Portrait of Dorothea Berck is a 1644 painting by Frans Hals that is in the collection of the Baltimore Museum of Art. It depicts Dorothea Berck at age 51, the wife of the prosperous Haarlem merchant Joseph Coymans, whose portrait Hals also painted. Both paintings were executed on the occasion of their daughter Isabella's wedding, whose marriage pendants Hals also painted.

Detail of her hands Frans Hals - detail of Dorothea Berck - her clasped hands with one glove on.jpg
Detail of her hands

The painting, like many of Hals's portraits, is inscribed and signed, but there is no mention of the identity of the sitter, and it was only identified as Berck in 1908. [1] The portrait is noted for its classical similarity to the Mona Lisa. [1] Like the Mona Lisa, she sits upright in a dark chair and rests her hands on either a dark desk or perhaps a large dress that surrounds her. Her ungloved hand may be clasping a book or part of her sleeve. The loose brushwork is typical of Hals and shows a fleeting gesture with the casual way her finger is hooked over her wrist. Portraits of subjects with one glove on and one glove off are common in Dutch 17th-century marriage pendant portraits.

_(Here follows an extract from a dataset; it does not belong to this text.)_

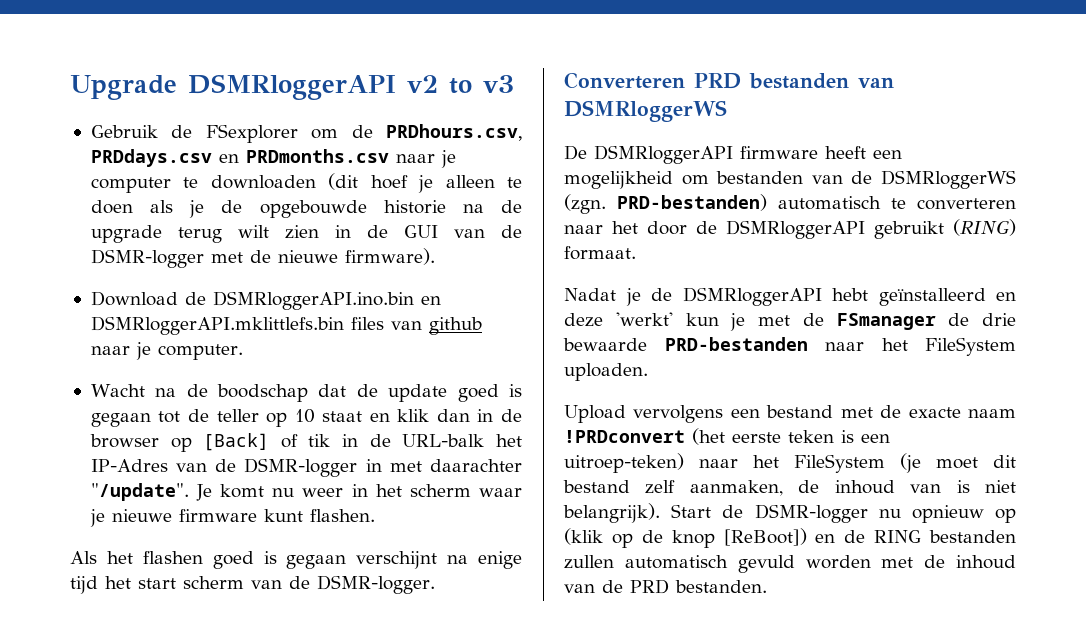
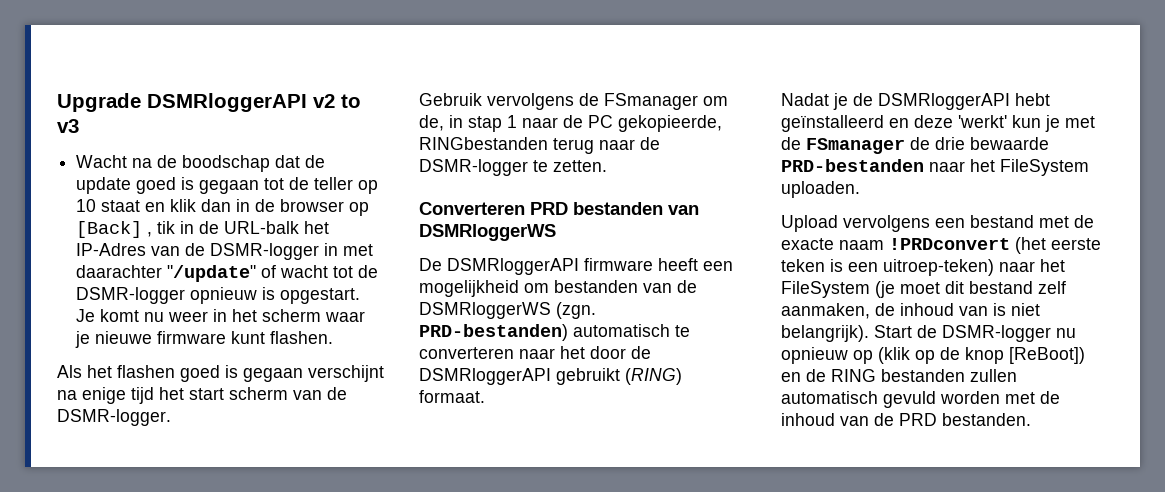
[90,124,522,143] [90,149,456,168] [90,173,522,193] [90,200,522,218] [90,225,522,243] [90,248,435,268] [90,291,441,310] [90,316,482,335] [90,342,243,360] // Gebruik de FSexplorer om de PRDhours.csv, PRDdays.csv en PRDmonths.csv naar je computer te downloaden (dit hoef je alleen te doen als je de opgebouwde historie na de upgrade terug wilt zien in de GUI van de DSMR-logger met de nieuwe firmware). // Download de DSMRloggerAPI.ino.bin en DSMRloggerAPI.mklittlefs.bin files van github naar je computer. -> (79, 126) none
[280,434,298,448] of -> [147,232,153,237] ,
[90,483,189,501] "/update". -> [167,265,379,282] [76,287,361,304] "/update" of wacht tot de DSMR-logger opnieuw is opgestart.
(435, 584) none -> [419,93,728,110] [419,115,722,132] [419,137,660,154] [419,159,607,176] // Gebruik vervolgens de FSmanager om de, in stap 1 naar de PC gekopieerde, RINGbestanden terug naar de DSMR-logger te zetten.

Gloves symbolize the wedding vows where the husband and wife each hold one of a pair of gloves. In this case, her husband Joseph Coymans is wearing the "other glove" in his pendant portrait. In Hals' marriage pendant portraits, the husband is always situated on the left and the woman on the right, and the light always comes from the left, shining fully on the woman.

In 1639 the portrait of Baldassare Castiglione by Raphael was auctioned in Amsterdam and caused a sensation, making this posture popular at that time among the sitters for portraits in the Netherlands. Hals is sure to have seen the Castiglione portrait, but it is not certain he was familiar with the Mona Lisa, though works by renaissance masters such as Titian were actively collected and studied throughout the Netherlands and neo-classicism was on the rise at that time.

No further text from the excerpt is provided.